Third, HDMI supports Dolby TrueHD and DTS-HD Master Audio, which is one reason why HDMI is very entrenched in consumer products. For computer displays used in post production environments, support of these formats is far less an issue.

In the real world of motion visual post production (much of it which can no longer be described as “film” and some it even awkward to designate as “video”…) , both standards have some foothold.

The HP DreamColor display has been causing many of us in the image-handling world to reconsider the configuration of our systems to be able to monitor Deep Color…in this case, 30 bit color precision (10 bits per channel, effectively a palette of 1 billion colors). The DreamColor will connect to DisplayPort or HDMI 1.3 outputs…along with DVI-Integrated. Of course, DVI will only work with 24 bit RGB signals, but it’s a clear sign that DVI’s epitaph isn’t quite written yet. (The DreamColor also has S-video and composite video inputs…a bit of a trailer hitch on a Ferrari in my mind.)

Several manufacturers have released HDMI in/out cards for use as ingest/output devices for video editors taking in material from an HDMI-enabled camcorder, and several manufacturers have added HDMI capability to their computer display cards.

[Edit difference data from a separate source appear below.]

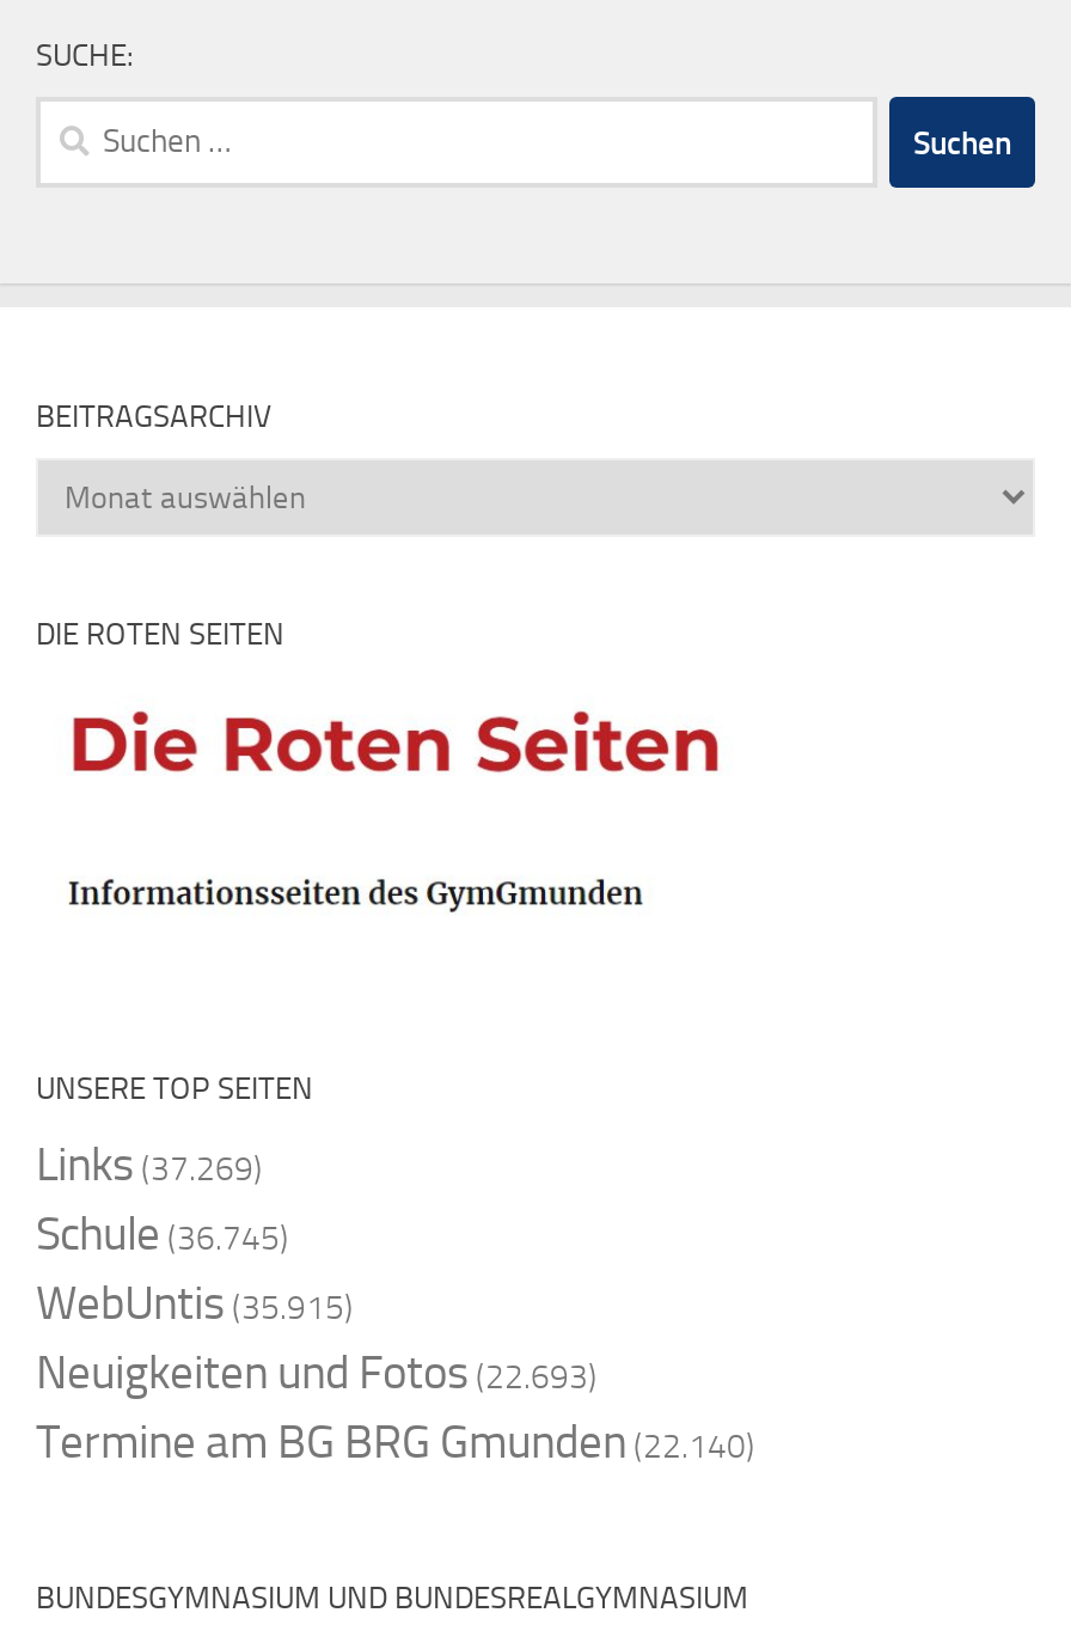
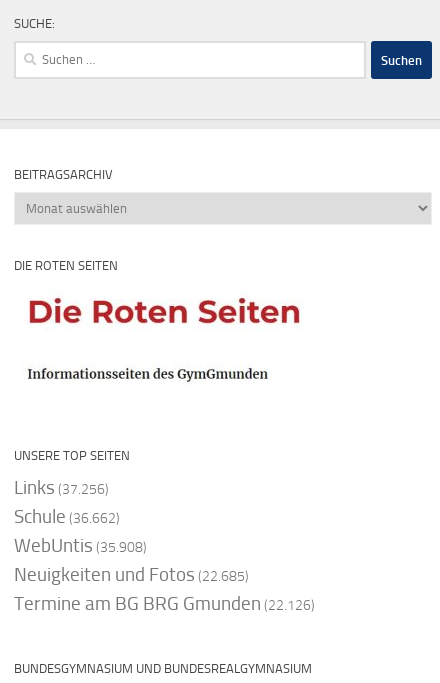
[36,1137,263,1192] Links (37.269) -> [14,476,109,499] Links (37.256)
[36,1206,289,1261] Schule (36.745) -> [14,505,120,528] Schule (36.662)
[36,1275,354,1330] WebUntis (35.915) -> [14,534,147,557] WebUntis (35.908)
[36,1345,598,1400] Neuigkeiten und Fotos (22.693) -> [14,563,249,586] Neuigkeiten und Fotos (22.685)
[36,1414,755,1469] Termine am BG BRG Gmunden (22.140) -> [14,592,315,615] Termine am BG BRG Gmunden (22.126)

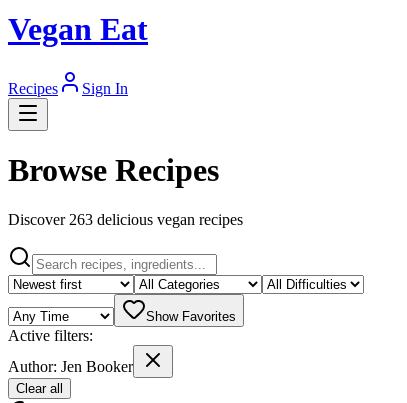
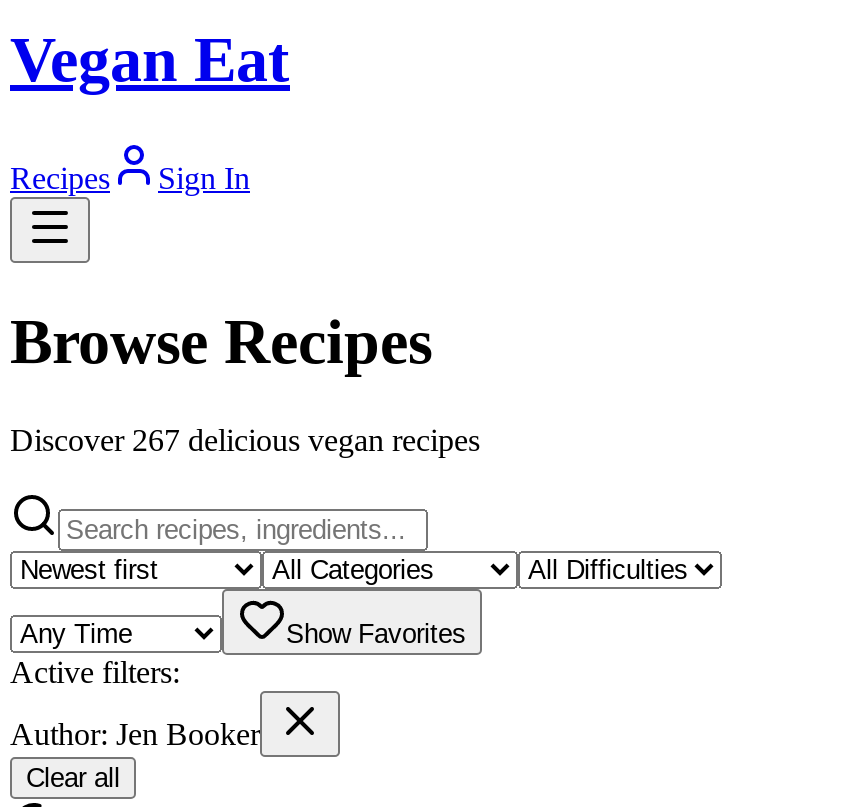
[8,211,243,228] Discover 263 delicious vegan recipes -> [10,423,480,457] Discover 267 delicious vegan recipes

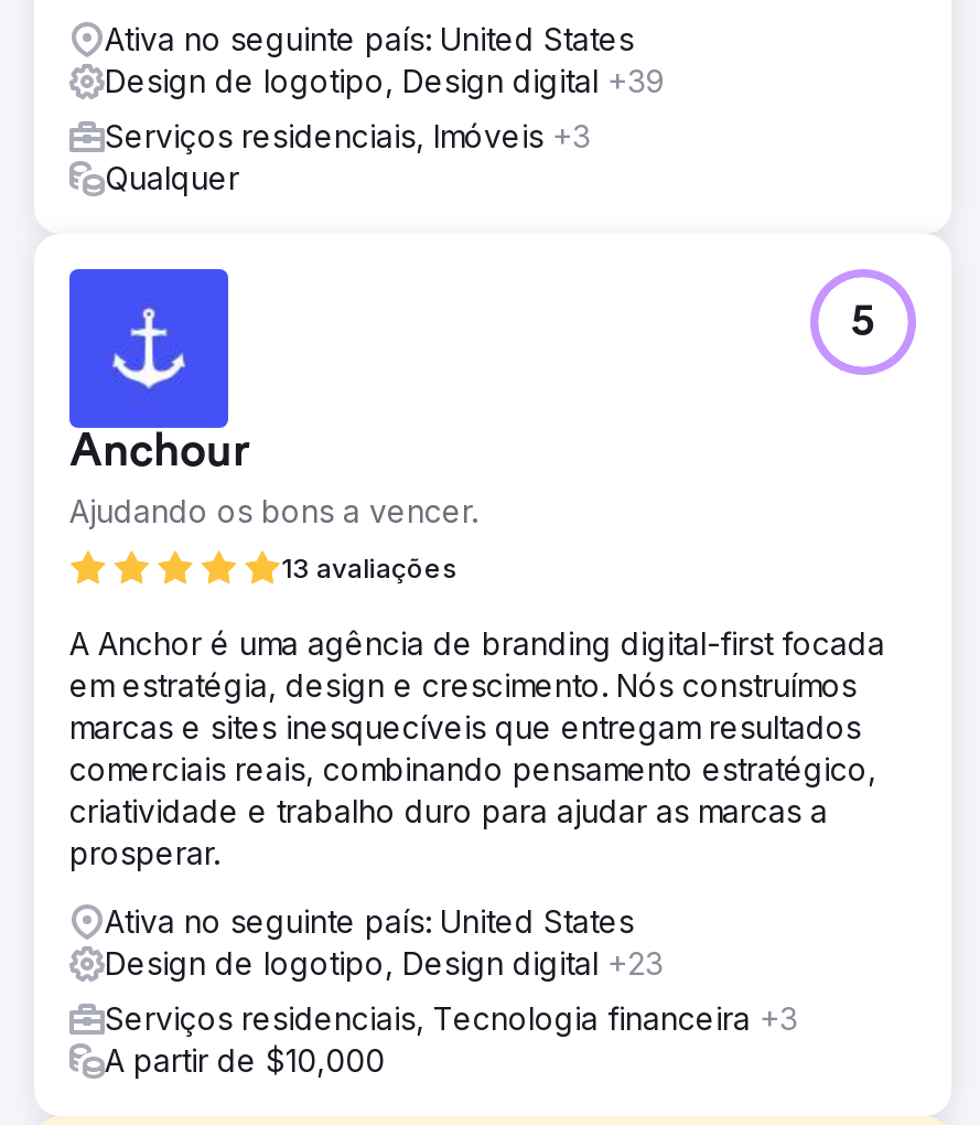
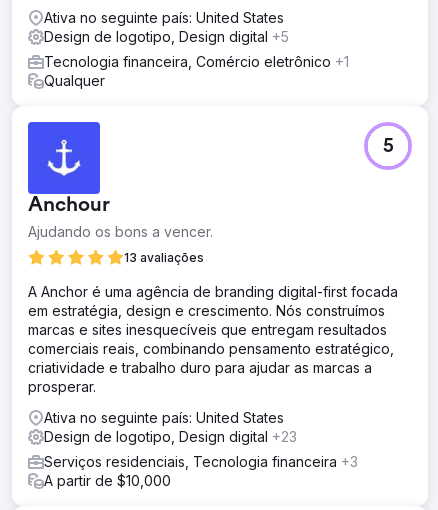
[105,61,665,98] Design de logotipo, Design digital +39 -> [44,28,289,45] Design de logotipo, Design digital +5
[105,116,590,154] Serviços residenciais, Imóveis +3 -> [44,53,349,70] Tecnologia financeira, Comércio eletrônico +1

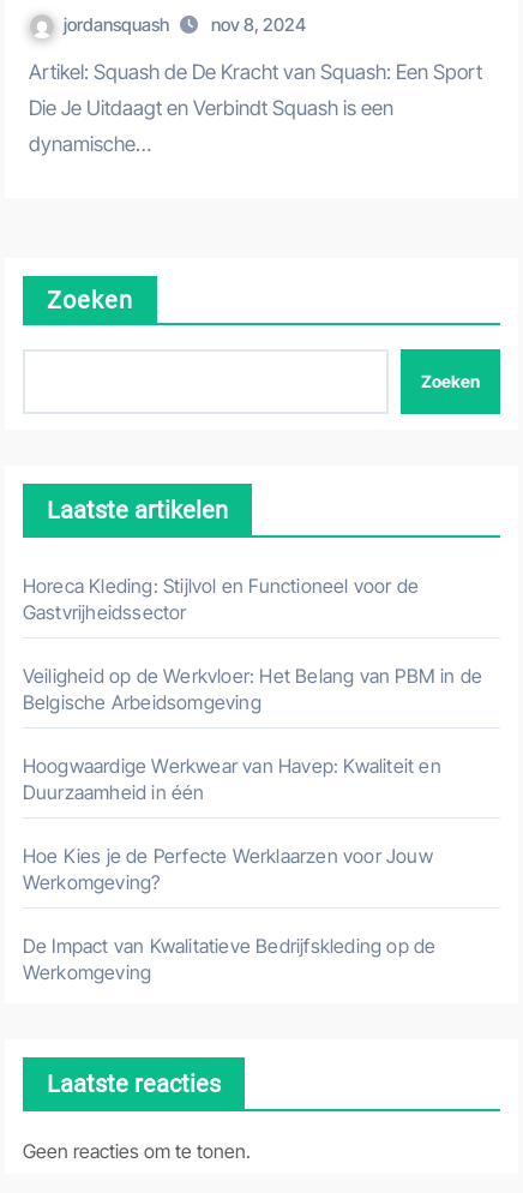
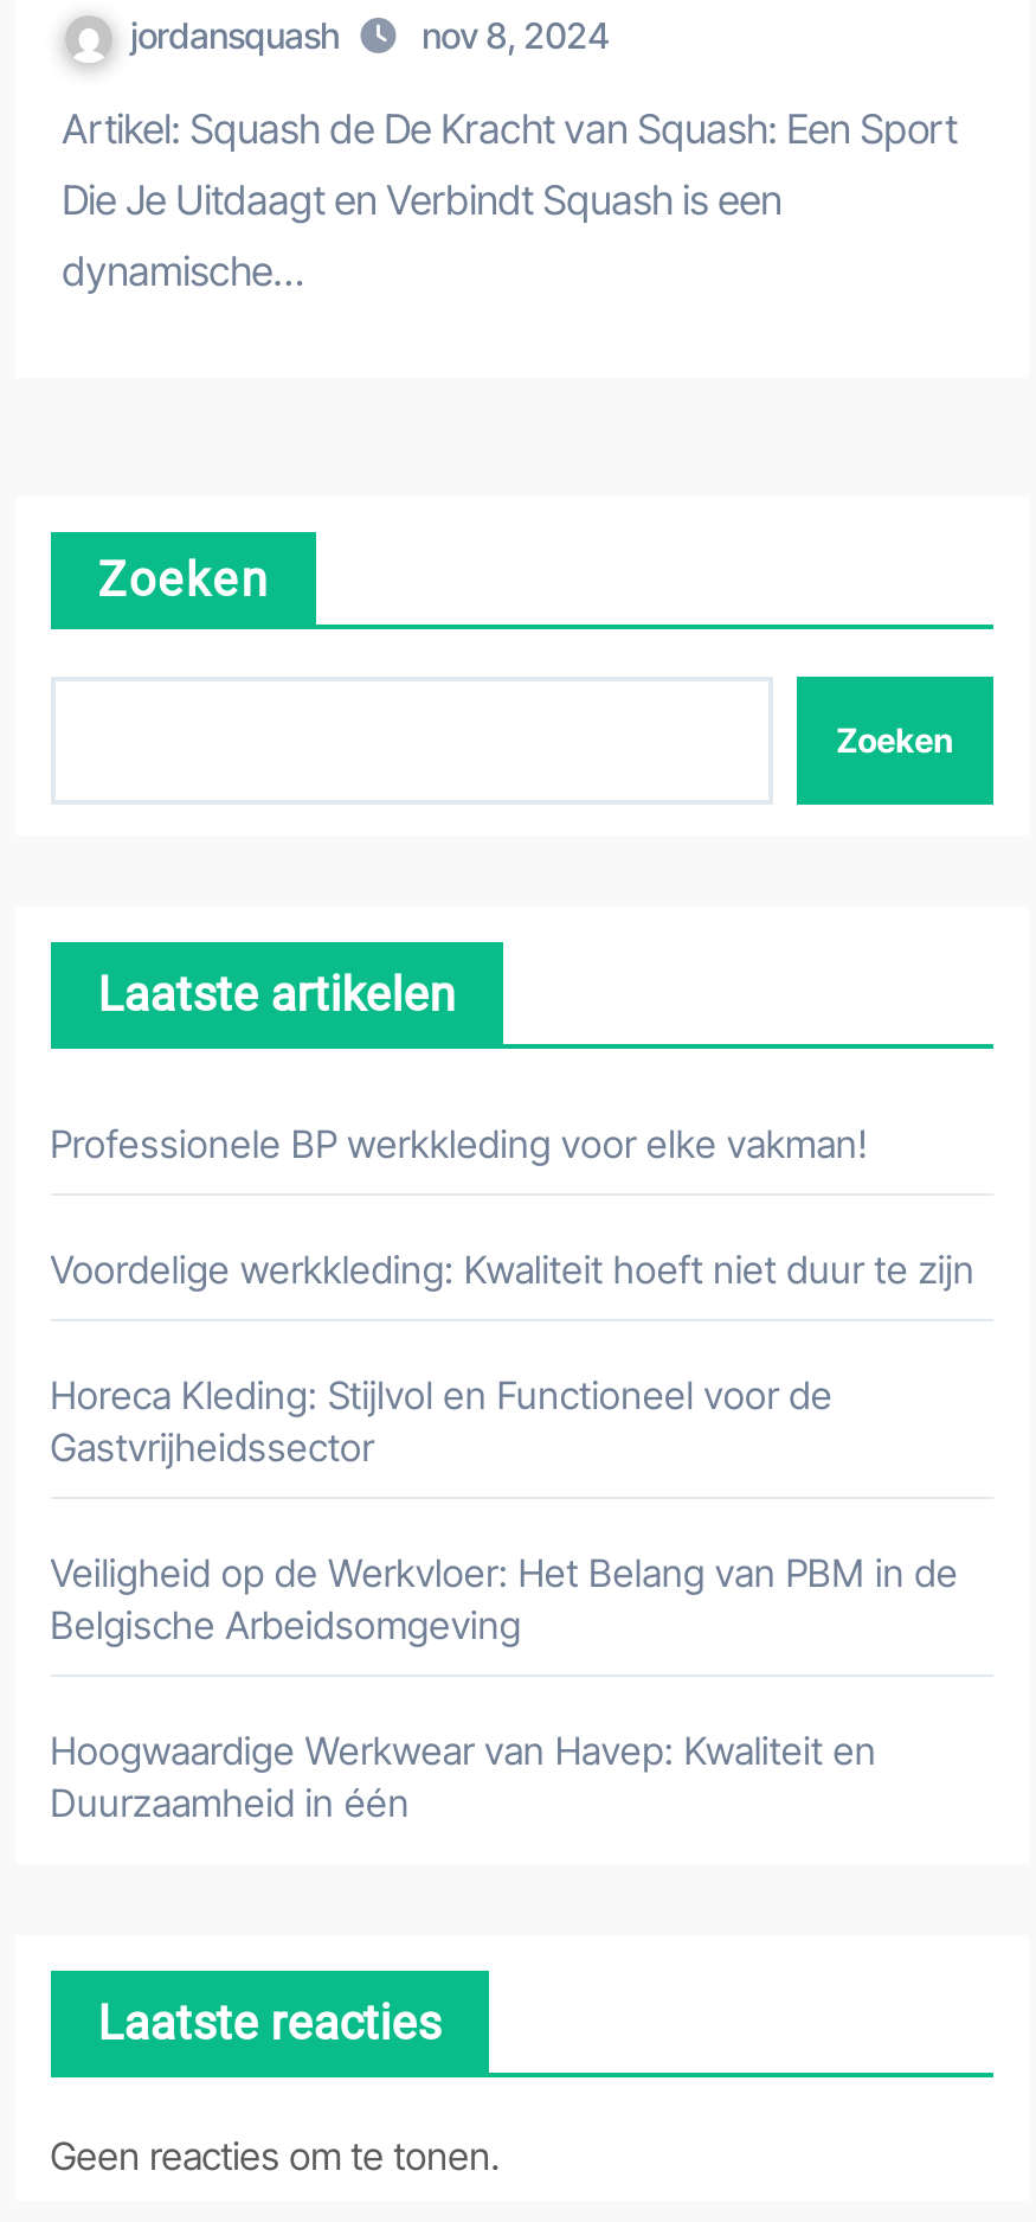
none -> [50,1120,975,1293] Professionele BP werkkleding voor elke vakman! | Voordelige werkkleding: Kwaliteit hoeft niet duur te zijn
moved [23,574,482,804] -> [50,1371,958,1826]: Horeca Kleding: Stijlvol en Functioneel voor de | Gastvrijheidssector | Veiligheid op de Werkvloer: Het Belang van PBM in de | Belgische Arbeidsomgeving | Hoogwaardige Werkwear van Havep: Kwaliteit en | Duurzaamheid in één
[23,844,436,984] Hoe Kies je de Perfecte Werklaarzen voor Jouw | Werkomgeving? | De Impact van Kwalitatieve Bedrijfskleding op de | Werkomgeving -> none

AJA Video Systems recently came out with their “LHi” line of video cards, which not only features all the traditional video industry standard interfaces such as HDSDI and analog component video, but now includes HDMI in/out.

DisplayPort has been adopted in varying degrees by many other manufacturers, and has seen a commitment as the next-generation display solution in NVIDIA’s line of professional display cards and Apple Computer’s laptops, as well as a fair number of their consumer desktops.

As for myself, I do color correction work and I also do conventional post production and editing work and I see Deep Color devices and workflows as a way to gain precision in my work. HDMI will likely be a very neat and clean way to drive a television display to view output in that environment, but I look forward to the sort of technical and economic advancements that DisplayPort will enable for those of us who need a standard that will stabilize yet remain extensible.

…and who among us wouldn’t love to add just one more cable type to the rack in the closet?